ICE Bagged 10,000 Illegal Immigrants in Five Days — And the Media Barely Mentioned It

ICE Bagged 10,000 Illegal Immigrants in Five Days — And the Media Barely Mentioned It

Two thousand arrests a day. That was the pace Immigration and Customs Enforcement maintained over a five-day stretch in late June, netting 10,000 illegal immigrants before most Americans had finished planning their Fourth of July cookouts.

For context, December was the Trump administration's previous high-water mark at 1,283 arrests per day. This nearly doubled it.

The five-day surge came as ICE shifted away from the high-profile city sweeps that dominated headlines earlier this year — the Minneapolis operations in January that averaged 1,212 daily arrests, the February enforcement waves that came in at 1,057 per day — toward what officials describe as quieter, more targeted methods.

The results speak for themselves. June saw roughly 39,000 people entered into ICE detention facilities, a significant jump from the 30,000-per-month average that held steady from February through May. That's not a statistical blip. That's a new gear.

The Department of Homeland Security, now led by Secretary Markwayne Mullin, didn't mince words. "Since Day One, DHS law enforcement has been delivering on President Trump's promise to the American people to arrest and deport criminal illegal aliens," the department said in a statement. Then the kicker: "Our message is clear: if you come to our country illegally, we will find you, we will arrest you, and we will deport you."

What's worth noting is the tactical shift. The Minneapolis operations earlier this year drew massive protests. Two American citizens were killed during confrontations with immigration officers. The political cost was real, and the administration clearly recalibrated. The new approach trades spectacle for volume — fewer cameras, more handcuffs.

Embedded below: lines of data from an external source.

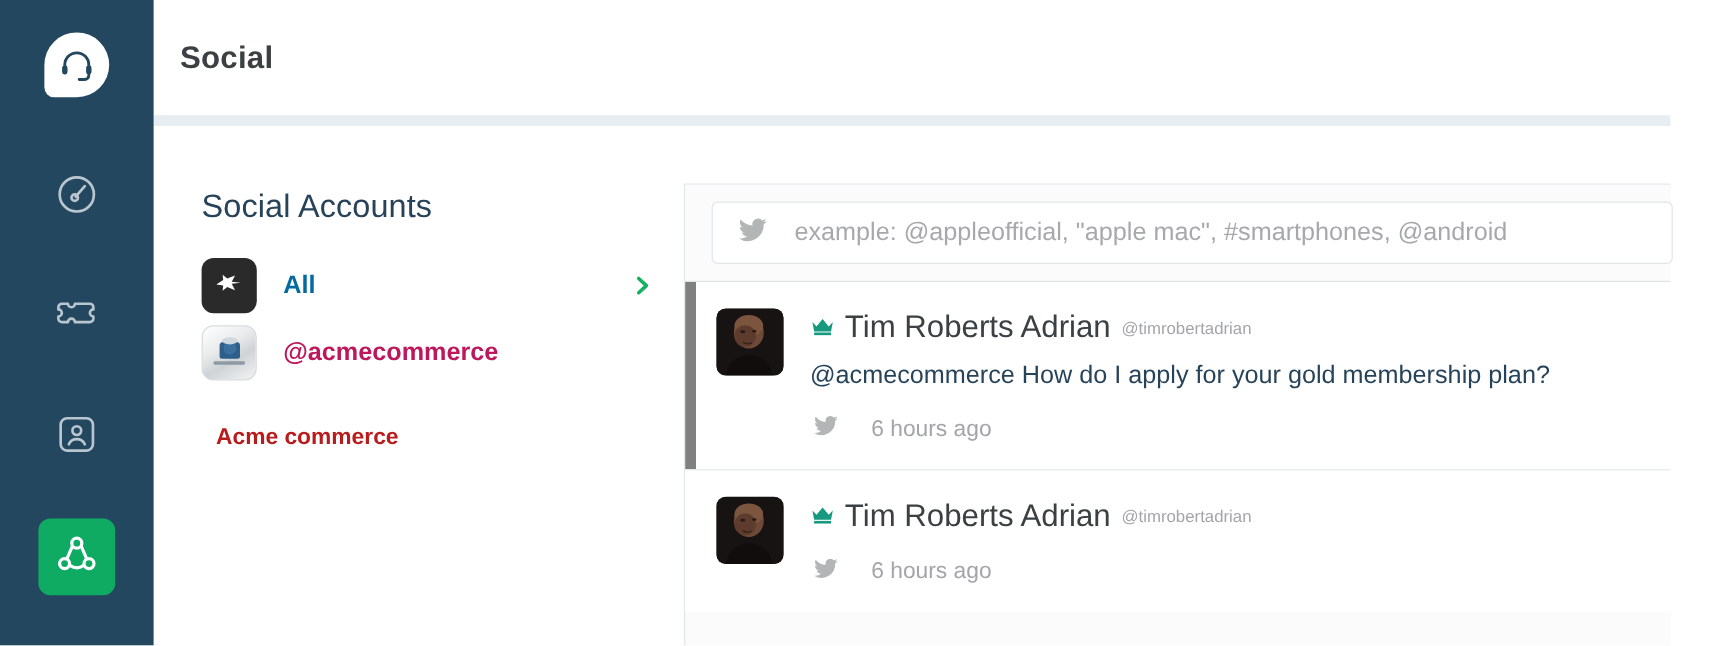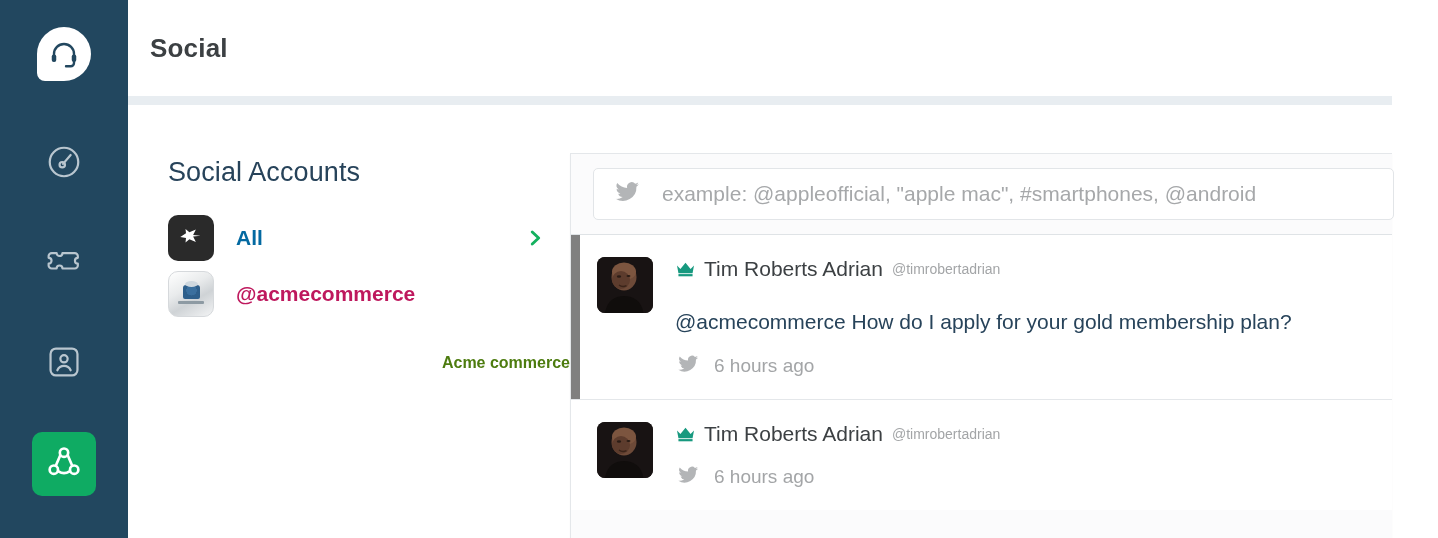"Tim Roberts Adrian" .tw-name { font-size: 21px -> 26px }
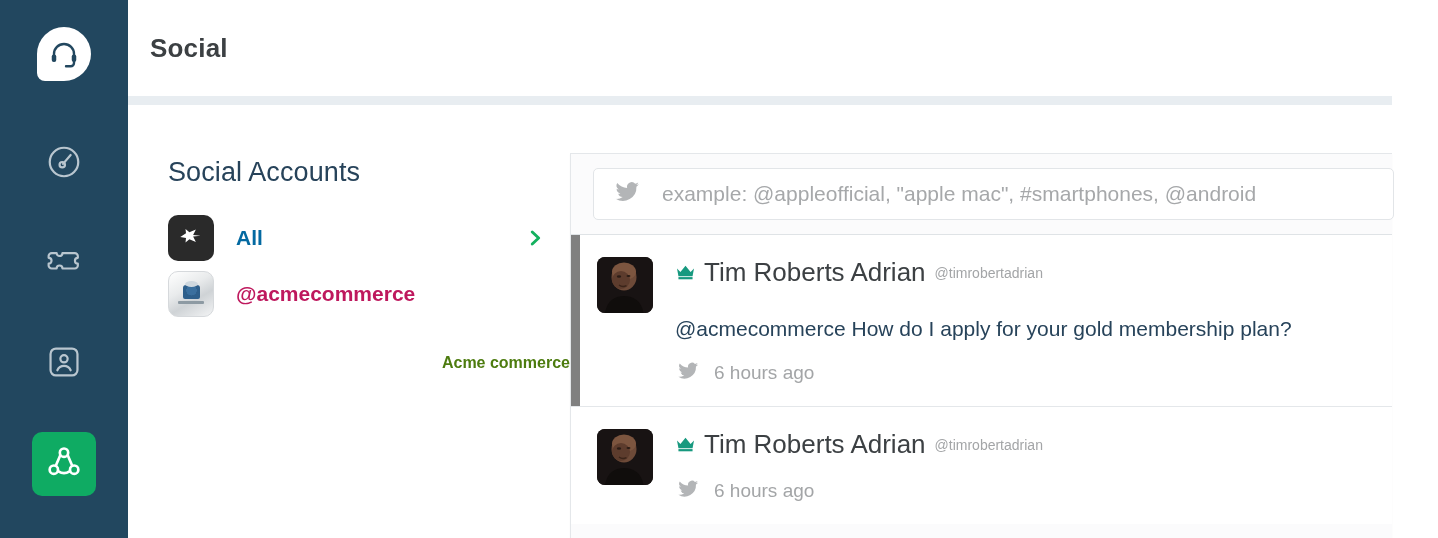"@acmecommerce How do I apply" .tw-text { margin-top: 28px -> 12px }
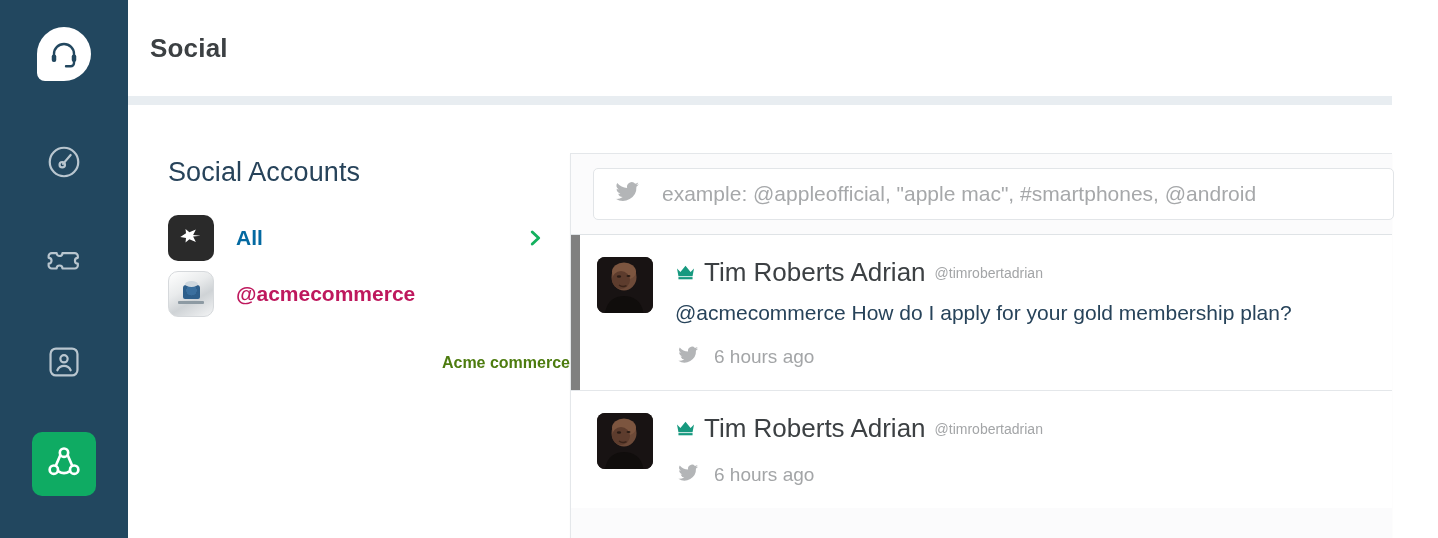"Acme commerce" .stream-row { color: #4d7c0f -> #b91c1c; font-size: 16px -> 19px; text-align: right -> none }
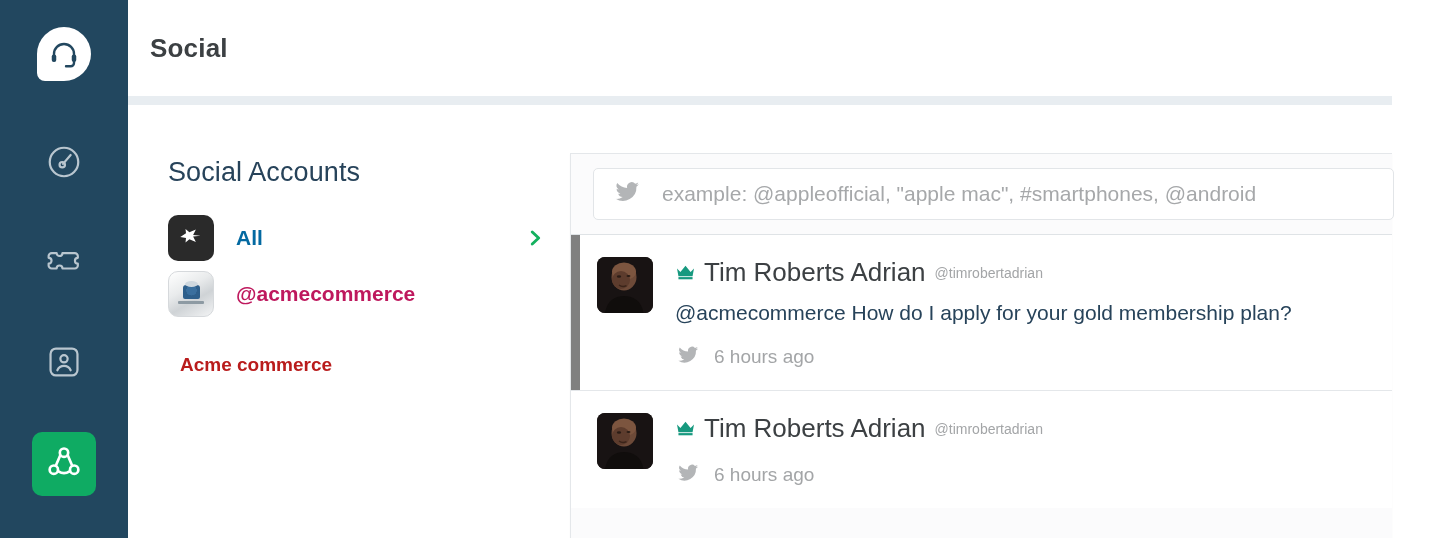"6 hours ago" .tw-meta { gap: none -> 12px }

Border Czar Tom Homan had signaled this pivot for months, arguing that sustainable enforcement meant consistent daily operations rather than splashy one-off raids that gave activists time to organize resistance. The late-June numbers suggest that strategy is producing results at scale.

The previous daily arrest record of 1,283 in December felt like a milestone at the time. Five months later, ICE blew past it by more than 50 percent without a single primetime segment devoted to the surge.

Ten thousand people in five days is the population of Leavenworth, Kansas. Every week. Removed from the interior of the country through routine enforcement operations that most of the press couldn't be bothered to cover.

The administration promised a conveyor belt. The numbers say they built one.